Problem to work on:
All of the entries should be restated word for word, but without their pictures.

BEGIN Task inputs

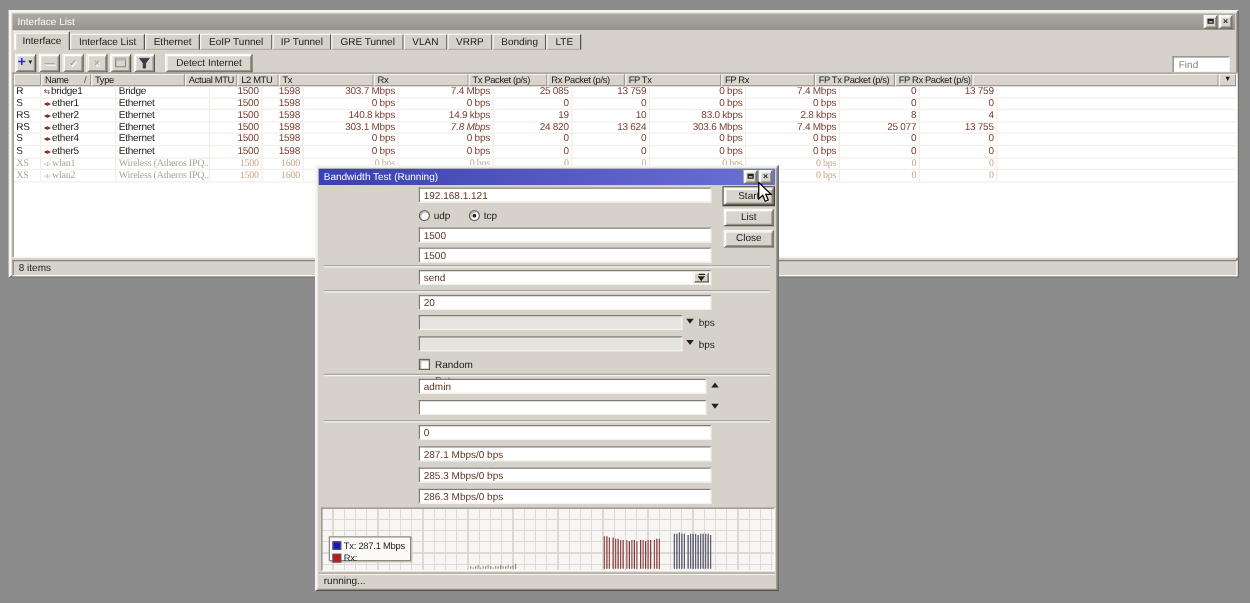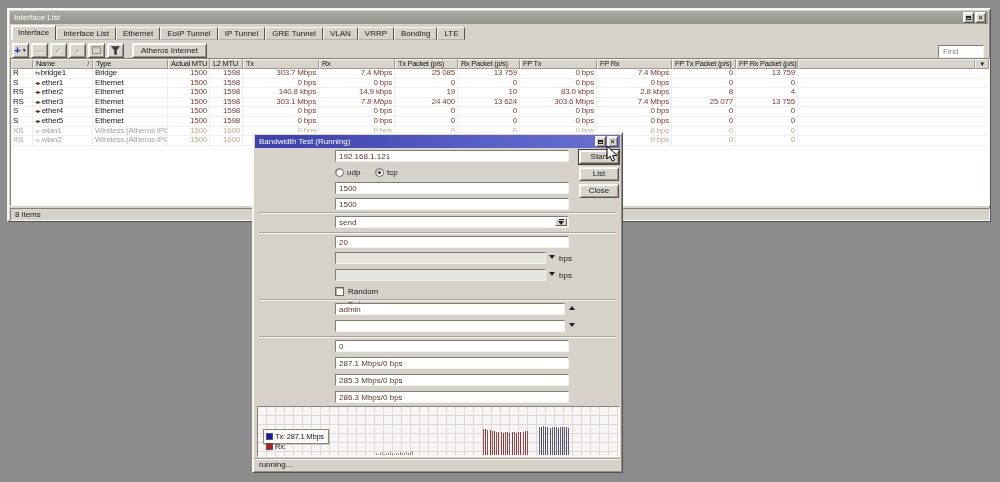--- a/index.html
+++ b/index.html
@@ -47,21 +47,21 @@
   #hdr  { position:absolute; left:0; top:0; right:0; height:10px; display:flex; }
   .hcell { height:10px; background:#d8d4cc; border:1px solid; border-color:#f4f2ee #9e9a92 #9e9a92 #f4f2ee;
            font-size:7.5px; letter-spacing:-0.3px; line-height:8px; padding:0 2px;
            white-space:nowrap; overflow:hidden; flex:none; position:relative; }
   .hsort { position:absolute; right:3px; top:0; color:#55524a; }
   #colsel { width:14px; text-align:center; font-size:6px; line-height:8px; }
   .trow { position:absolute; left:0; right:0; height:9.6px; display:flex; border-bottom:1px solid #f2f0ec; }
   .tcell { flex:none; height:100%; line-height:8.6px; padding:0 2px; white-space:nowrap; overflow:hidden;
            border-right:1px solid #f0eeea; font-size:8px; letter-spacing:-0.2px; }
   .tcell.num { text-align:right; color:#7a3b2e; }
-  .trow.off .tcell { color:#a8a49c; }
+  .trow.off .tcell { color:#a8a49c;font-family:Liberation Serif, serif; }
   .trow.off .tcell.num { color:#c4a88c; }
   .rowicon { font-size:6px; margin-right:1px; color:#7a2a1a; }
   .trow.off .rowicon { color:#b0aca4; }
 
   #win-status { position:absolute; left:2px; top:199px; width:980px; height:13px; background:#d6d2ca;
                 line-height:11px; padding:0 4px; }
 
   
   #dlg { position:absolute; left:252px; top:132px; width:371px; height:341px; z-index:10; }
   #dlg .titlebar { background:linear-gradient(90deg,#3b41ad,#6a71d4); }
@@ -85,21 +85,21 @@
               border:1px solid #6a675f; box-shadow: inset 1px 1px 0 #b9b5ad; }
   .dbtn { position:absolute; left:326px; width:40px; height:14px; font-size:8px; line-height:12px; }
   .dbtn.default { box-shadow: inset 1px 1px 0 #fff, inset -1px -1px 0 #999589, 0 0 0 1px #44423a; }
 
   #graph { position:absolute; left:4px; top:273px; width:363px; height:51px;
            border:1px solid; border-color:#84827a #fbfaf6 #fbfaf6 #84827a;
            background:
              repeating-linear-gradient(to right, transparent 0 8px, #ded9d4 8px 9px),
              repeating-linear-gradient(to bottom, transparent 0 8px, #ded9d4 8px 9px),
              #f7f6f4; overflow:hidden; }
-  #legend { position:absolute; left:5px; top:22px; width:66px; height:15px; background:#fbfaf8;
+  #legend { position:absolute; left:5px; top:22px; width:66px; height:20px; background:#fbfaf8;
             border:1px solid #8a8880; box-shadow:1px 1px 0 #c8c4bc; padding:1px 2px; }
   .lrow { display:flex; align-items:center; height:10px; gap:2px; font-size:7.5px; letter-spacing:-0.2px; color:#1a1a1a; }
   .swatch { width:7px; height:7px; border:1px solid #555; flex:none; }
   .stripe { position:absolute; width:1px; bottom:1px; }
   #dlg-status { position:absolute; left:2px; right:2px; top:325px; height:17px; line-height:12px;
                 padding:0 4px; border-top:1px solid #a9a59d; box-shadow:0 1px 0 #f5f3ef inset; color:#1a1a1a; }
 
   #cursor { position:absolute; left:606px; top:145px; z-index:100; }
 </style>
 </head>
@@ -146,28 +146,28 @@
           <rect x="0.5" y="0.5" width="8" height="7" fill="none" stroke="#8a877e"></rect>
           <rect x="0.5" y="0.5" width="8" height="2" fill="#b8b4ac"></rect>
         </svg>
     </span>
     <span class="tibtn pbtn">
       <svg width="9" height="9" viewBox="0 0 9 9">
           <path d="M0.5 0.5 H8.5 L5.5 4.5 V8.5 H3.5 V4.5 Z" fill="#3c3c46" stroke="#2a2a32" stroke-width="0.5"></path>
         </svg>
     </span>
     <span style="width:4px"></span>
-    <span class="pbtn" id="detect-btn">Atheros Internet</span>
+    <span class="pbtn" id="detect-btn">Detect Internet</span>
   </div>
   <span class="field" id="find-box">Find</span>
 
   <div id="list">
     <div id="hdr">
         <div class="hcell" style="width: 22px;"></div>
-        <div class="hcell" style="width: 60px;"><span>Name</span><span class="hsort">/</span></div>
+        <div class="hcell" style="width: 40px;"><span>Name</span><span class="hsort">/</span></div>
         <div class="hcell" style="width: 75px;"><span>Type</span></div>
         <div class="hcell" style="width: 42px;"><span>Actual MTU</span></div>
         <div class="hcell" style="width: 33px;"><span>L2 MTU</span></div>
         <div class="hcell" style="width: 76px;"><span>Tx</span></div>
         <div class="hcell" style="width: 76px;"><span>Rx</span></div>
         <div class="hcell" style="width: 63px;"><span>Tx Packet (p/s)</span></div>
         <div class="hcell" style="width: 62px;"><span>Rx Packet (p/s)</span></div>
         <div class="hcell" style="width: 77px;"><span>FP Tx</span></div>
         <div class="hcell" style="width: 75px;"><span>FP Rx</span></div>
         <div class="hcell" style="width: 64px;"><span>FP Tx Packet (p/s)</span></div>
@@ -225,21 +225,21 @@
           <div class="tcell" style="flex: 1 1 auto; border-right: none;"></div>
         </div>
         <div class="trow" style="top: 38.8px;">
           <div class="tcell" style="width: 22px;">RS</div>
           <div class="tcell" style="width: 60px;"><span class="rowicon">◂▸</span>ether3</div>
           <div class="tcell" style="width: 75px;">Ethernet</div>
           <div class="tcell num" style="width: 42px;">1500</div>
           <div class="tcell num" style="width: 33px;">1598</div>
           <div class="tcell num" style="width: 76px;">303.1 Mbps</div>
           <div class="tcell num" style="width: 76px; font-style: italic;">7.8 Mbps</div>
-          <div class="tcell num" style="width: 63px;">24 400</div>
+          <div class="tcell num" style="width: 63px;">24 820</div>
           <div class="tcell num" style="width: 62px;">13 624</div>
           <div class="tcell num" style="width: 77px;">303.6 Mbps</div>
           <div class="tcell num" style="width: 75px;">7.4 Mbps</div>
           <div class="tcell num" style="width: 64px;">25 077</div>
           <div class="tcell num" style="width: 62px;">13 755</div>
           <div class="tcell" style="flex: 1 1 auto; border-right: none;"></div>
         </div>
         <div class="trow" style="top: 48.4px;">
           <div class="tcell" style="width: 22px;">S</div>
           <div class="tcell" style="width: 60px;"><span class="rowicon">◂▸</span>ether4</div>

END Task inputs

Written answer:
--- a/index.html
+++ b/index.html
@@ -47,21 +47,21 @@
   #hdr  { position:absolute; left:0; top:0; right:0; height:10px; display:flex; }
   .hcell { height:10px; background:#d8d4cc; border:1px solid; border-color:#f4f2ee #9e9a92 #9e9a92 #f4f2ee;
            font-size:7.5px; letter-spacing:-0.3px; line-height:8px; padding:0 2px;
            white-space:nowrap; overflow:hidden; flex:none; position:relative; }
   .hsort { position:absolute; right:3px; top:0; color:#55524a; }
   #colsel { width:14px; text-align:center; font-size:6px; line-height:8px; }
   .trow { position:absolute; left:0; right:0; height:9.6px; display:flex; border-bottom:1px solid #f2f0ec; }
   .tcell { flex:none; height:100%; line-height:8.6px; padding:0 2px; white-space:nowrap; overflow:hidden;
            border-right:1px solid #f0eeea; font-size:8px; letter-spacing:-0.2px; }
   .tcell.num { text-align:right; color:#7a3b2e; }
-  .trow.off .tcell { color:#a8a49c; }
+  .trow.off .tcell { color:#a8a49c;font-family:Liberation Serif, serif; }
   .trow.off .tcell.num { color:#c4a88c; }
   .rowicon { font-size:6px; margin-right:1px; color:#7a2a1a; }
   .trow.off .rowicon { color:#b0aca4; }
 
   #win-status { position:absolute; left:2px; top:199px; width:980px; height:13px; background:#d6d2ca;
                 line-height:11px; padding:0 4px; }
 
   
   #dlg { position:absolute; left:252px; top:132px; width:371px; height:341px; z-index:10; }
   #dlg .titlebar { background:linear-gradient(90deg,#3b41ad,#6a71d4); }
@@ -85,21 +85,21 @@
               border:1px solid #6a675f; box-shadow: inset 1px 1px 0 #b9b5ad; }
   .dbtn { position:absolute; left:326px; width:40px; height:14px; font-size:8px; line-height:12px; }
   .dbtn.default { box-shadow: inset 1px 1px 0 #fff, inset -1px -1px 0 #999589, 0 0 0 1px #44423a; }
 
   #graph { position:absolute; left:4px; top:273px; width:363px; height:51px;
            border:1px solid; border-color:#84827a #fbfaf6 #fbfaf6 #84827a;
            background:
              repeating-linear-gradient(to right, transparent 0 8px, #ded9d4 8px 9px),
              repeating-linear-gradient(to bottom, transparent 0 8px, #ded9d4 8px 9px),
              #f7f6f4; overflow:hidden; }
-  #legend { position:absolute; left:5px; top:22px; width:66px; height:15px; background:#fbfaf8;
+  #legend { position:absolute; left:5px; top:22px; width:66px; height:20px; background:#fbfaf8;
             border:1px solid #8a8880; box-shadow:1px 1px 0 #c8c4bc; padding:1px 2px; }
   .lrow { display:flex; align-items:center; height:10px; gap:2px; font-size:7.5px; letter-spacing:-0.2px; color:#1a1a1a; }
   .swatch { width:7px; height:7px; border:1px solid #555; flex:none; }
   .stripe { position:absolute; width:1px; bottom:1px; }
   #dlg-status { position:absolute; left:2px; right:2px; top:325px; height:17px; line-height:12px;
                 padding:0 4px; border-top:1px solid #a9a59d; box-shadow:0 1px 0 #f5f3ef inset; color:#1a1a1a; }
 
   #cursor { position:absolute; left:606px; top:145px; z-index:100; }
 </style>
 </head>
@@ -146,28 +146,28 @@
           <rect x="0.5" y="0.5" width="8" height="7" fill="none" stroke="#8a877e"></rect>
           <rect x="0.5" y="0.5" width="8" height="2" fill="#b8b4ac"></rect>
         </svg>
     </span>
     <span class="tibtn pbtn">
       <svg width="9" height="9" viewBox="0 0 9 9">
           <path d="M0.5 0.5 H8.5 L5.5 4.5 V8.5 H3.5 V4.5 Z" fill="#3c3c46" stroke="#2a2a32" stroke-width="0.5"></path>
         </svg>
     </span>
     <span style="width:4px"></span>
-    <span class="pbtn" id="detect-btn">Atheros Internet</span>
+    <span class="pbtn" id="detect-btn">Detect Internet</span>
   </div>
   <span class="field" id="find-box">Find</span>
 
   <div id="list">
     <div id="hdr">
         <div class="hcell" style="width: 22px;"></div>
-        <div class="hcell" style="width: 60px;"><span>Name</span><span class="hsort">/</span></div>
+        <div class="hcell" style="width: 40px;"><span>Name</span><span class="hsort">/</span></div>
         <div class="hcell" style="width: 75px;"><span>Type</span></div>
         <div class="hcell" style="width: 42px;"><span>Actual MTU</span></div>
         <div class="hcell" style="width: 33px;"><span>L2 MTU</span></div>
         <div class="hcell" style="width: 76px;"><span>Tx</span></div>
         <div class="hcell" style="width: 76px;"><span>Rx</span></div>
         <div class="hcell" style="width: 63px;"><span>Tx Packet (p/s)</span></div>
         <div class="hcell" style="width: 62px;"><span>Rx Packet (p/s)</span></div>
         <div class="hcell" style="width: 77px;"><span>FP Tx</span></div>
         <div class="hcell" style="width: 75px;"><span>FP Rx</span></div>
         <div class="hcell" style="width: 64px;"><span>FP Tx Packet (p/s)</span></div>
@@ -225,21 +225,21 @@
           <div class="tcell" style="flex: 1 1 auto; border-right: none;"></div>
         </div>
         <div class="trow" style="top: 38.8px;">
           <div class="tcell" style="width: 22px;">RS</div>
           <div class="tcell" style="width: 60px;"><span class="rowicon">◂▸</span>ether3</div>
           <div class="tcell" style="width: 75px;">Ethernet</div>
           <div class="tcell num" style="width: 42px;">1500</div>
           <div class="tcell num" style="width: 33px;">1598</div>
           <div class="tcell num" style="width: 76px;">303.1 Mbps</div>
           <div class="tcell num" style="width: 76px; font-style: italic;">7.8 Mbps</div>
-          <div class="tcell num" style="width: 63px;">24 400</div>
+          <div class="tcell num" style="width: 63px;">24 820</div>
           <div class="tcell num" style="width: 62px;">13 624</div>
           <div class="tcell num" style="width: 77px;">303.6 Mbps</div>
           <div class="tcell num" style="width: 75px;">7.4 Mbps</div>
           <div class="tcell num" style="width: 64px;">25 077</div>
           <div class="tcell num" style="width: 62px;">13 755</div>
           <div class="tcell" style="flex: 1 1 auto; border-right: none;"></div>
         </div>
         <div class="trow" style="top: 48.4px;">
           <div class="tcell" style="width: 22px;">S</div>
           <div class="tcell" style="width: 60px;"><span class="rowicon">◂▸</span>ether4</div>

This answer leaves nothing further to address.